UC to raise tuition for nonresidents
Thousands of University of California students from out of state can expect their annual tuition to rise by $978 next fall, after a UC regents committee approved the increase over the objections of two candidates for governor.
The full Board of Regents is expected to adopt the 3.5 percent increase for nonresident undergraduates Thursday at its meeting at UCLA. The higher price tag would raise nearly $35 million for the university and bring out-of-state tuition and fees to $41,622 a year.
UC officials say the increase is needed because Gov. Jerry Brown has proposed giving UC a 3 percent increase in state funds for next year instead of the 4 percent that the university requested. UC officials are still lobbying state lawmakers for more, and say that if they fail, they will ask the regents in May to approve higher tuition for state residents as well.
Dozens of students joined Democratic gubernatorial candidates John Chiang and Delaine Eastin on Wednesday in speaking against all UC price hikes.
“I urge you to suspend any consideration of tuition or fee increases until 2019,” Chiang, the state treasurer, told the regents finance committee.
Eastin, a regent during her years as state schools chief in the 1990s, said tuition is becoming prohibitive for too many students.
“You find kids that are couch surfing” to make ends meet, Eastin said.
An out-of-state student who identified herself as Emma told the regents that she has rheumatoid arthritis, and that paying nearly $1,000 more in tuition would force her to cut back on the medicine she needs.

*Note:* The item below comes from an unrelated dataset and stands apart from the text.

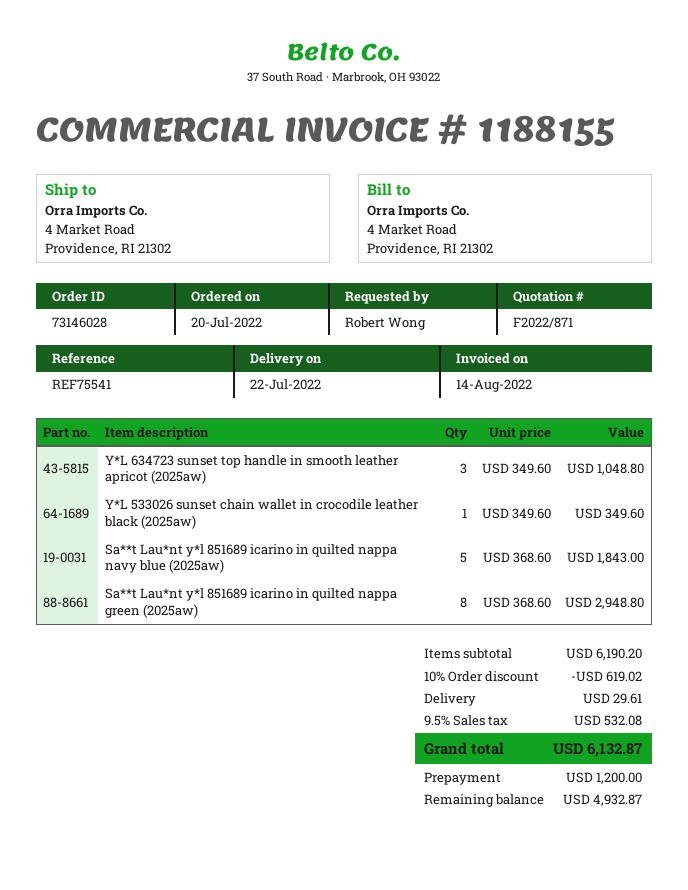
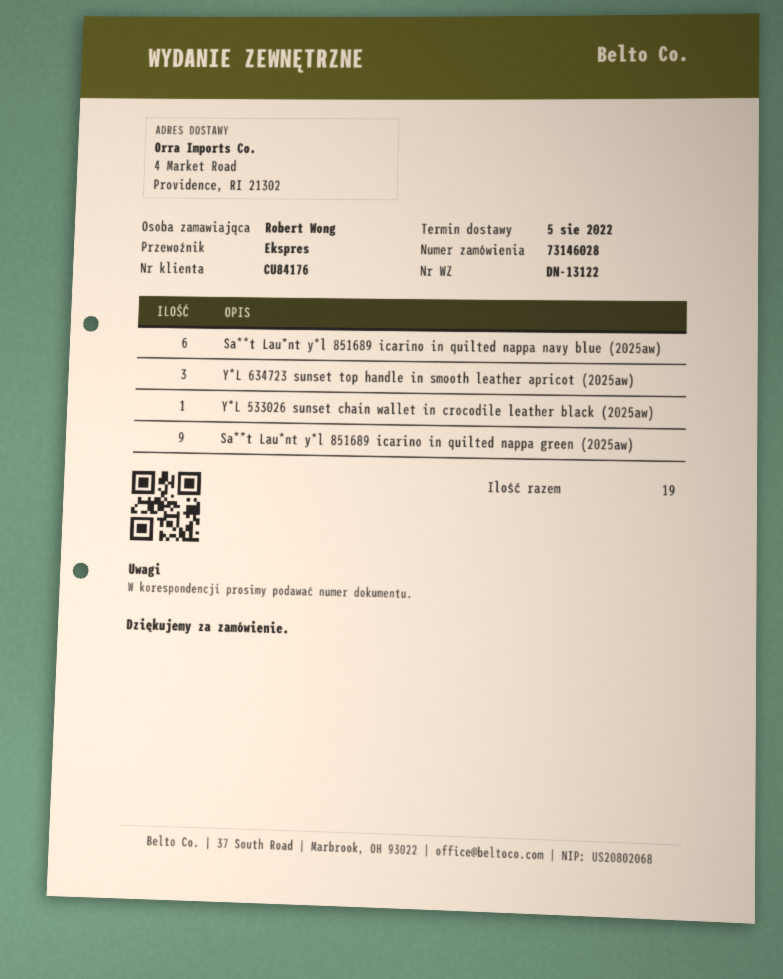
delivery date: 2022-07-22 -> 2022-08-05
Sa**t Lau*nt y*l 851689 icarino in quilted nappa navy blue (2025aw): 5 -> 6
Sa**t Lau*nt y*l 851689 icarino in quilted nappa green (2025aw): 8 -> 9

“I shouldn’t have to make this choice,” she said.
Another student, Aisha, said her parents would be able to afford to send only one child to school — and it would be her brother.
“I might have to go back to Pakistan,” she said, and chastised the regents for treating nonresident students as “cash cows” for the university.
Nonresidents pay three times the $13,900 in tuition and fees that Californians pay, and UC has given the higher-paying students an increasingly warm welcome in recent years.
Nonresident enrollment has risen by 71 percent since 2013, to 37,217 students this year, with two-thirds of them from other countries.
“These additional revenues are critical to 2018-19 campus operating budgets,” finance officials told the regents in recommending the higher price.
They said three campuses benefit the most from nonresident tuition: UCLA, UC San Diego and UC Berkeley, where the added revenue pays for a Student Learning Center at which 9,000 undergraduates find academic support.
Also on Wednesday, a regents committee approved higher fees for 24 professional degree programs, including a new master’s program in “serious games” at UC Santa Cruz.